Since 2006, he’s brought three groups of students from ECU to this region of India through the summer study abroad program. Just after the first group left, Maher met a Tibetan Buddhist monk, Jamyang, who had begun to do health and education outreach in these villages. Maher was intrigued by the efforts of this monk, who’d told Maher he was inspired to find a way to help the Dharamsala community after hearing the Dalai Lama speak about the importance of service. 

“He said, ‘So often we speak about helping others, but when a crisis or a disaster hits, it is always the Christians who provide aid,’” Maher said. “Jamyang wanted to find a way for a Buddhists to get involved and to provide assistance to those in need.”

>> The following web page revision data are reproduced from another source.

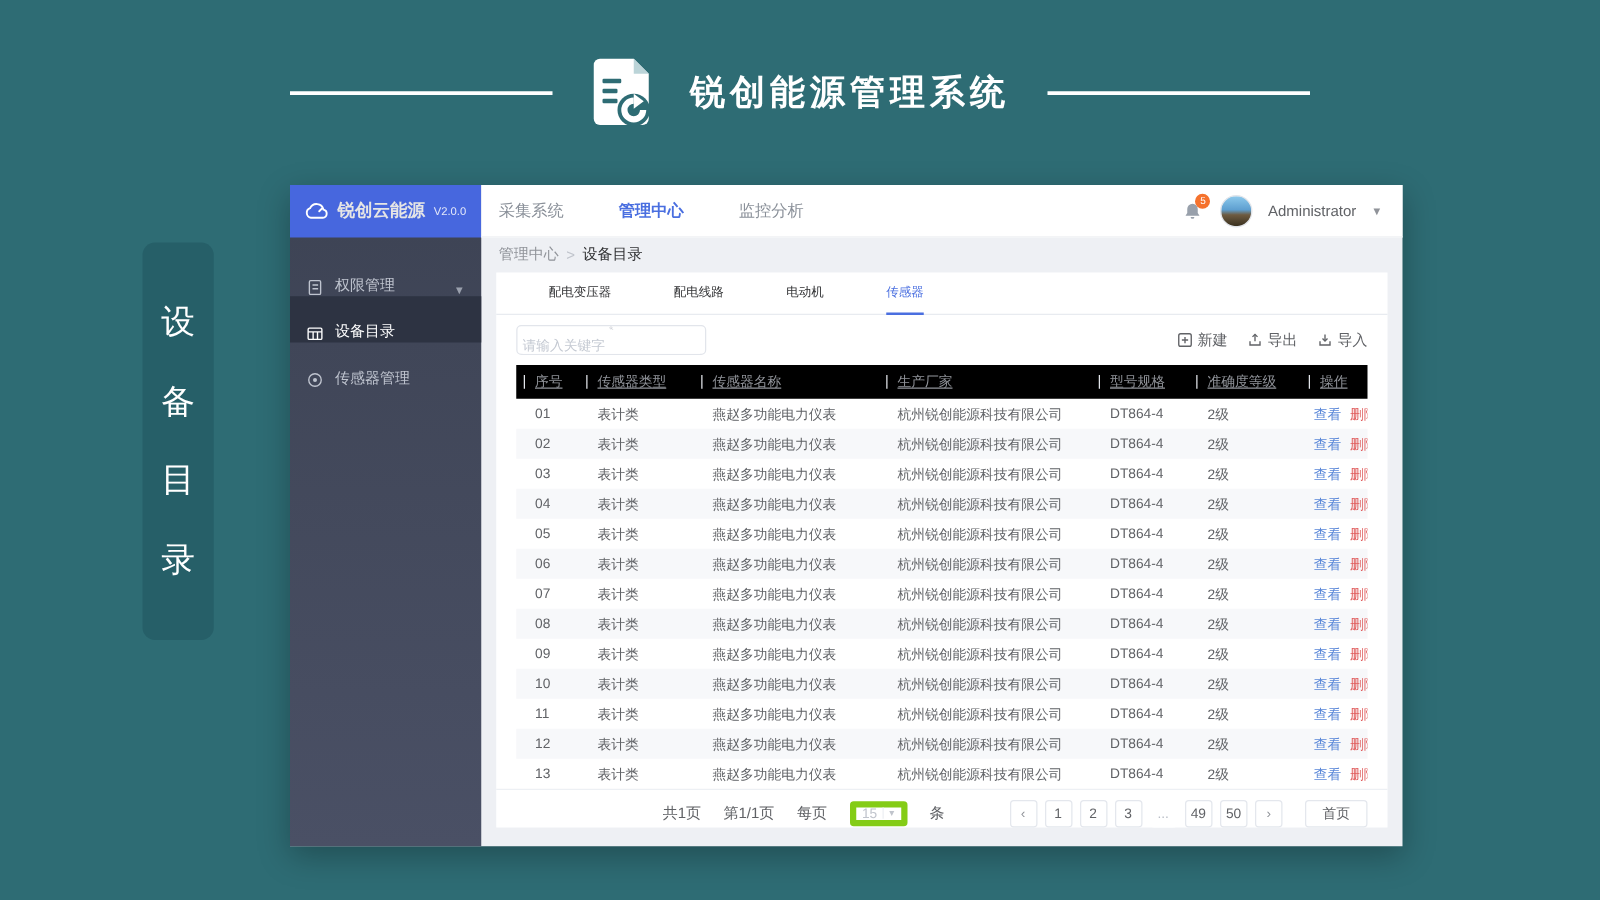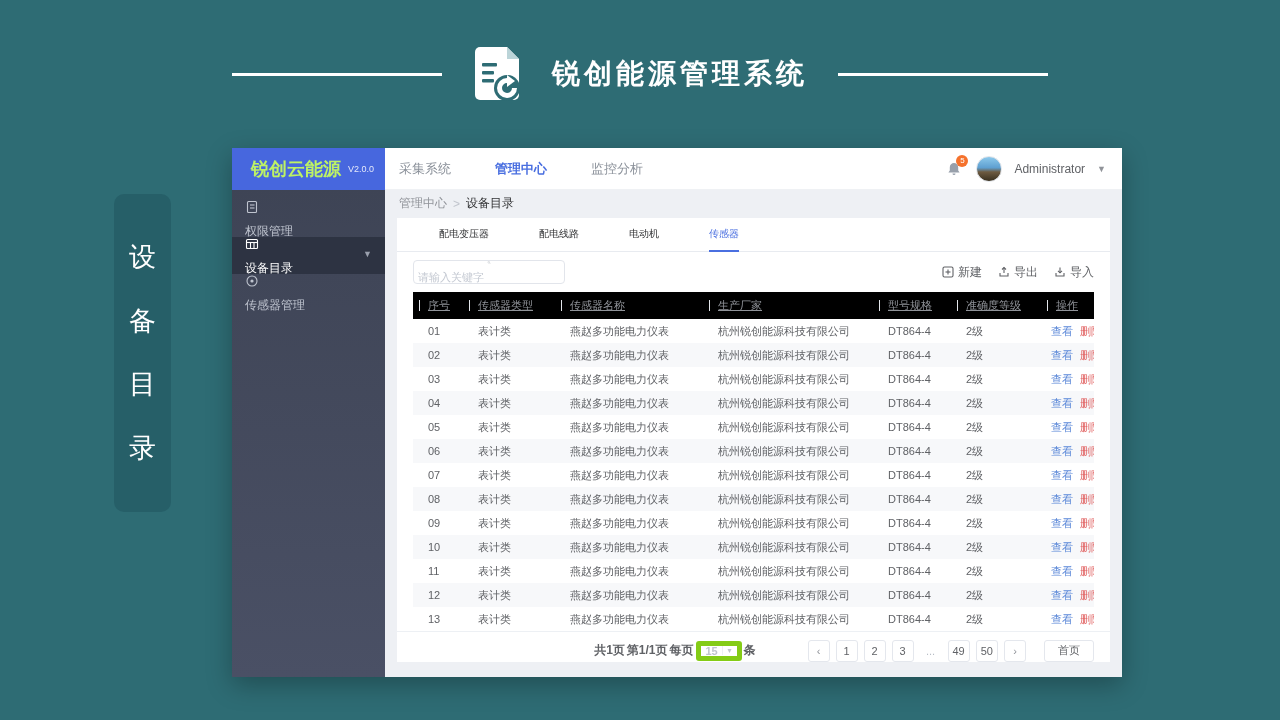--- a/index.html
+++ b/index.html
@@ -23,7 +23,7 @@
   
   .sidebar { width:153px; flex:0 0 153px; background:linear-gradient(180deg,#3D4354 0%,#4A5065 100%); display:flex; flex-direction:column; }
   .logo { height:42px; background:#4767DE; display:flex; align-items:center; padding:0 12px; gap:7px; flex:0 0 42px; }
-  .logo-text { color:#bef264; font-size:18px; font-weight:bold; white-space:nowrap; }
+  .logo-text { color:#e5e5e5; font-size:14px; font-weight:bold; white-space:nowrap; }
   .logo-ver { color:rgba(255,255,255,.85); font-size:9px; }
   .menu { margin-top:10px; }
   .menu-item { height:37px; display:flex; align-items:flex-start; padding:0 13px; gap:9px; color:#BFC4CF; font-size:12px; cursor:pointer;flex-direction:column; }

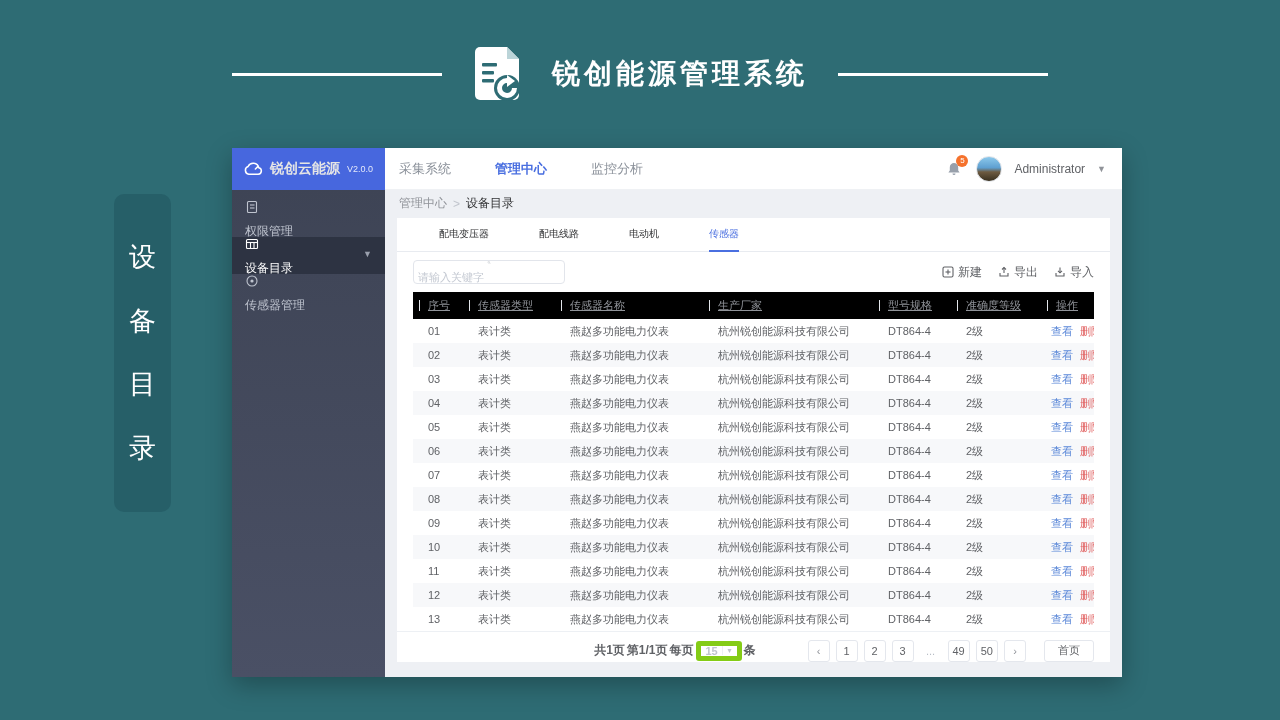--- a/index.html
+++ b/index.html
@@ -26,7 +26,7 @@
   .logo-text { color:#e5e5e5; font-size:14px; font-weight:bold; white-space:nowrap; }
   .logo-ver { color:rgba(255,255,255,.85); font-size:9px; }
   .menu { margin-top:10px; }
-  .menu-item { height:37px; display:flex; align-items:flex-start; padding:0 13px; gap:9px; color:#BFC4CF; font-size:12px; cursor:pointer;flex-direction:column; }
+  .menu-item { height:37px; display:flex; align-items:flex-end; padding:0 13px; gap:9px; color:#BFC4CF; font-size:12px; cursor:pointer; }
   .menu-item svg { flex:0 0 14px; }
   .menu-item.active { background:#2D3342; color:#FFFFFF; }
   .menu-item .chev { margin-left:auto; font-size:9px; color:#9aa0ad; }

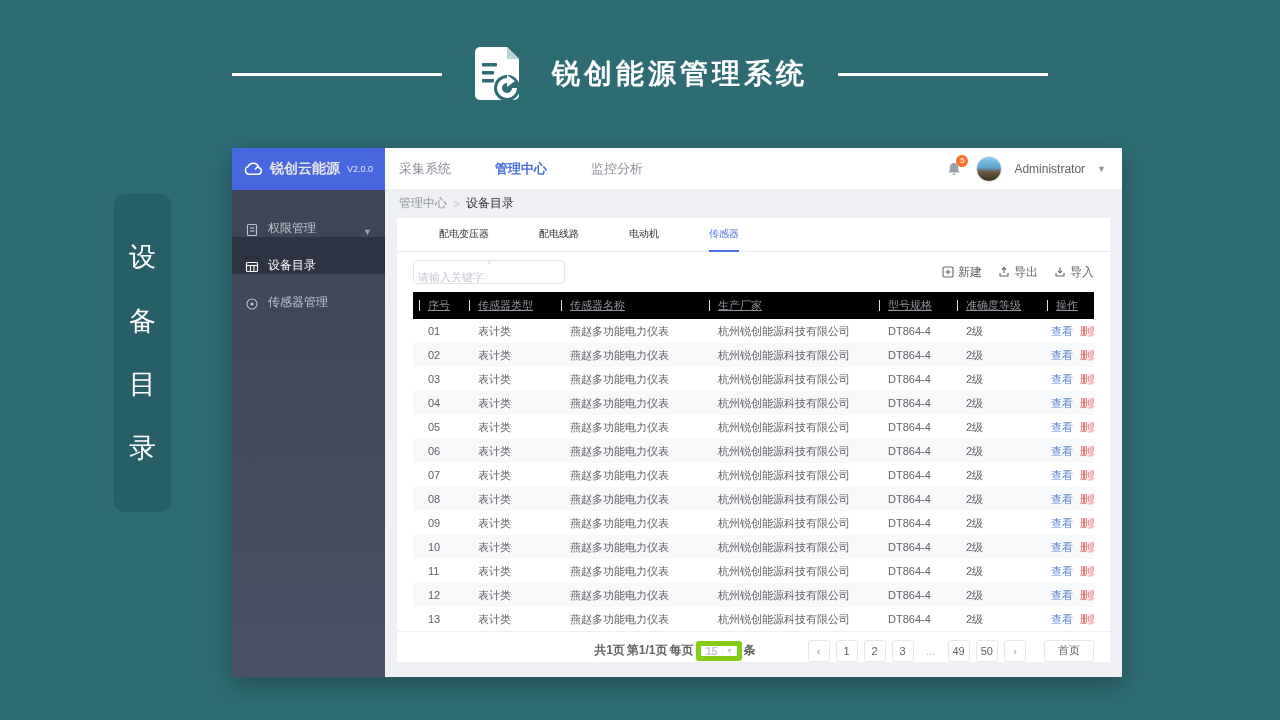--- a/index.html
+++ b/index.html
@@ -82,7 +82,7 @@
 
   
   .pager-row { margin-top:auto; border-top:1px solid #EDF0F4; height:38px; flex:0 0 38px; display:flex; align-items:center; padding:0 16px; font-size:12px; color:#606266; }
-  .pstats { margin-left:auto; display:flex; align-items:center; gap:2px;font-weight:bold; }
+  .pstats { margin-left:auto; display:flex; align-items:center; gap:18px; }
   .pp-input { width:46px; height:20px; border:5px solid #84cc16; border-radius:3px; display:flex; align-items:center; padding:0 5px; color:#C0C4CC; font-size:11px; gap:4px; }
   .pp-input .val { flex:1; }
   .pp-input .spin { font-size:8px; color:#C0C4CC; border-left:1px solid #EDEFF3; padding-left:4px; }

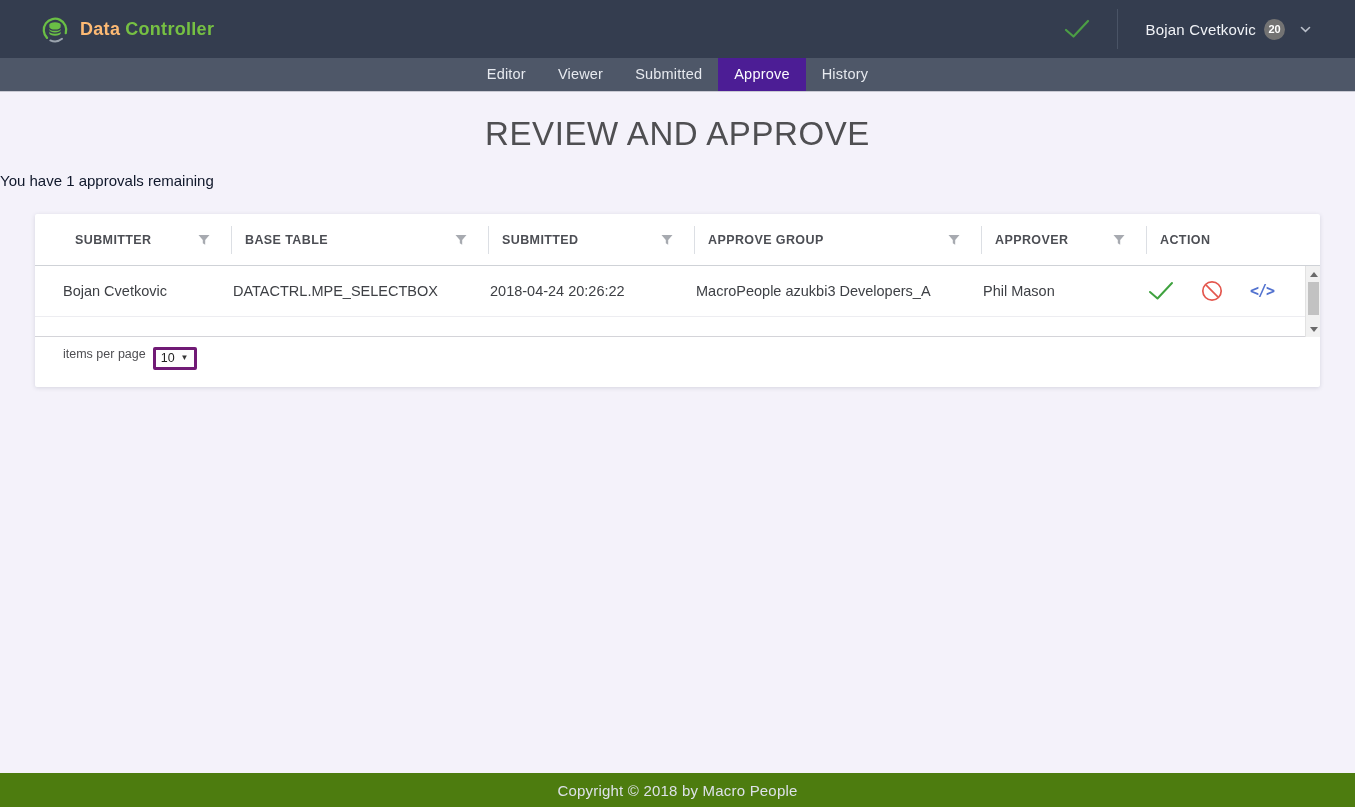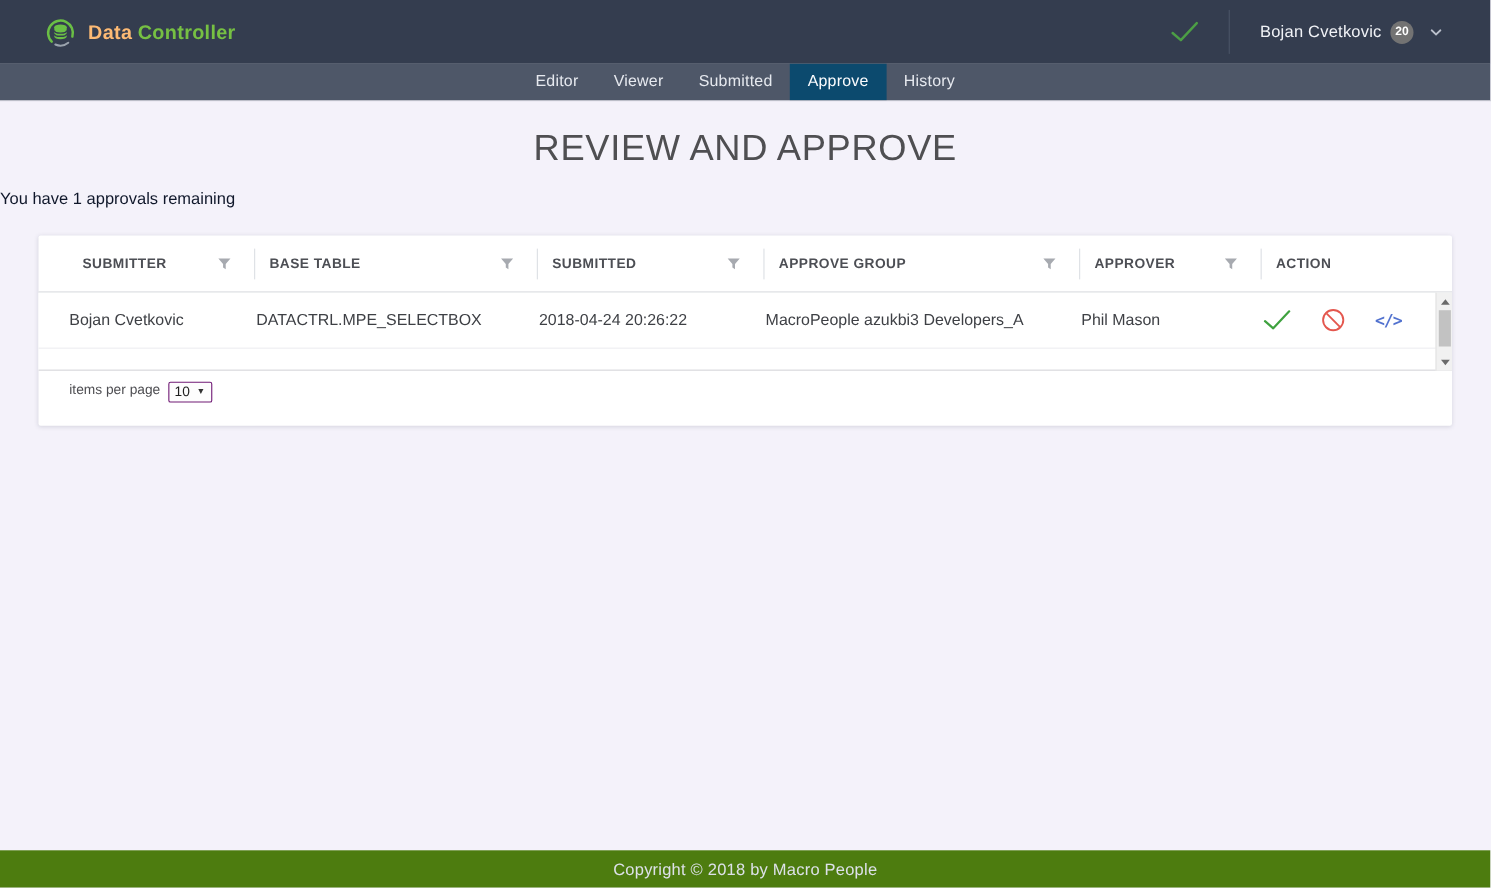--- a/index.html
+++ b/index.html
@@ -41,7 +41,7 @@
     padding:0 16px; line-height:33px; font-size:14.5px;
     color:#e6e9ef; cursor:pointer; letter-spacing:0.2px;
   }
-  .tab.active { background:#0c4a6e; color:#fbfcfe;padding-left:16px; }
+  .tab.active { background:#4c1d95; color:#fbfcfe;padding-left:16px; }
 
   
   .main { flex:1 1 auto; background:#f4f2fa; }

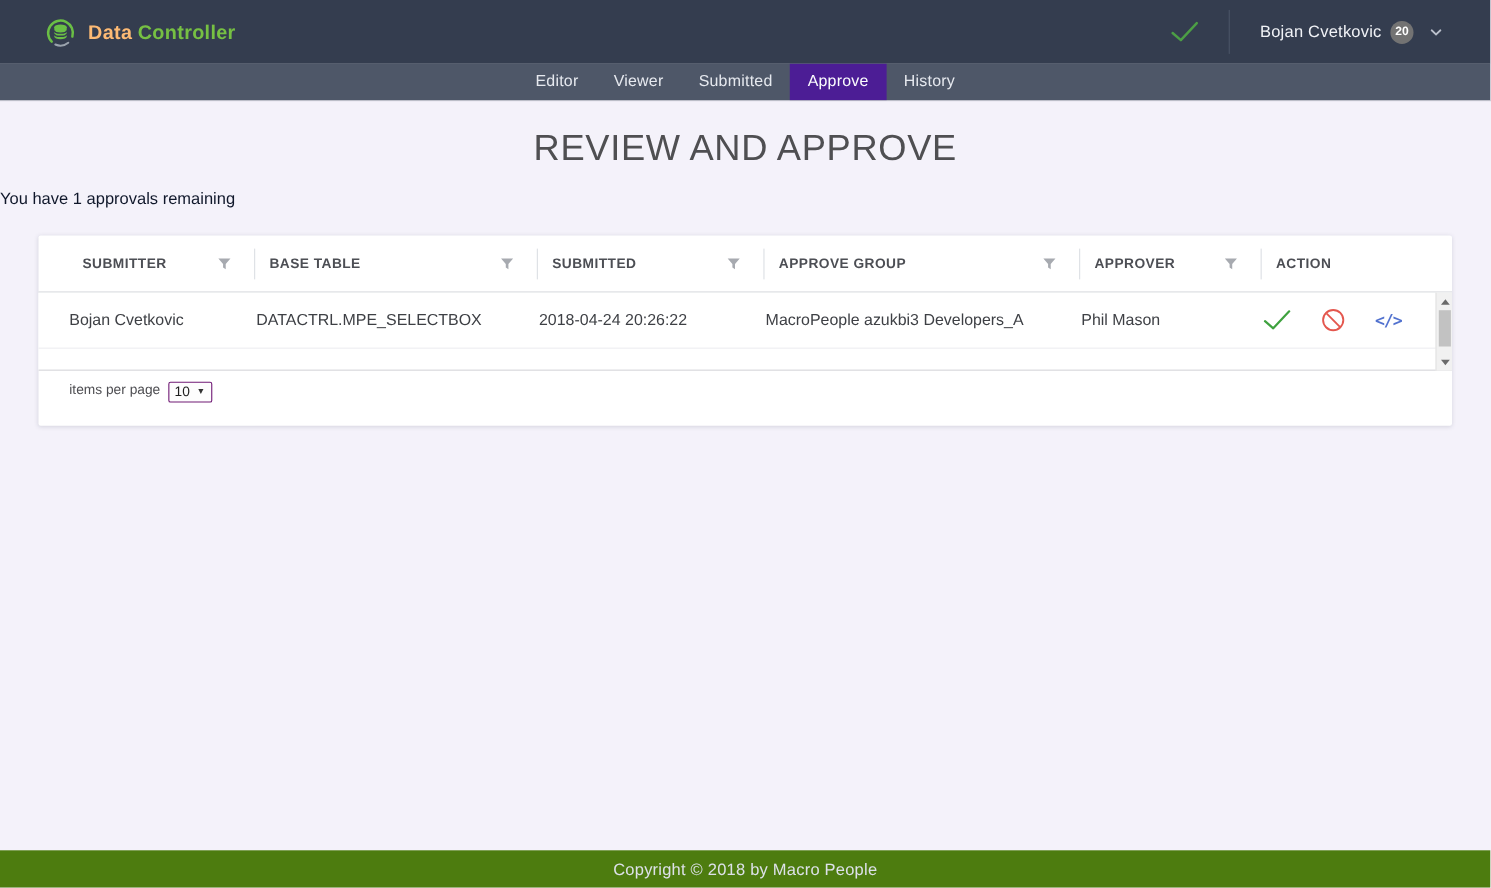--- a/index.html
+++ b/index.html
@@ -99,7 +99,7 @@
   .pager-inner { display:flex; gap:7px; font-size:12.5px; color:#4e4e52; }
   .select-box {
     display:inline-flex; align-items:center; gap:6px;
-    border:1px solid #701a75; border-radius:2px; background:#fdfdfd;
+    border:3px solid #701a75; border-radius:2px; background:#fdfdfd;
     padding:1px 5px 2px; font-size:12.5px; color:#1f1f1f; cursor:pointer;
   }
   .select-arrow { font-size:8px; color:#333; line-height:1; }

In the past two years, the residents of these villages have come to know Maher well. He’s brought students from ECU to play and visit with the children and to offer basic health care and education; they sponsored a community picnic and helped to build a community space for children who are unable to attend the Tong-Len boarding school to begin to prepare for basic educational training. These are known as “tuition tents” even though the service is free.

It became clear, that the community’s needs were greater and more far reaching than an annual visit. Last year, Maher and Jamyang met with members of the Rotary Club of Dharamsala to seek their support of the Tong-Len project.

Back in Greenville, Maher met with Henning, Harry Adams and Ed Davis, members of the Greenville Noon Rotary Club, who helped to provide partial funding for a wound care clinic. Maher raised the remaining funds from friends and family.

The following year, he again partnered with Henning and others to seek Rotary funds for the mobile clinic. The $22,000 grant from the local club and international organization was sufficient to purchase the van and to hire a nurse and project coordinator. 

The medical van arrived in August 2008 and has been helping residents of Himachel Pradesh ever since. In the past few months, Maher and Henning have sought help from area service groups and student organizations, including ECU’s Rotaract Club, a student group of the Rotary Club. The student group is holding fundraisers to provide immunizations, nutrition, wound care and other treatments.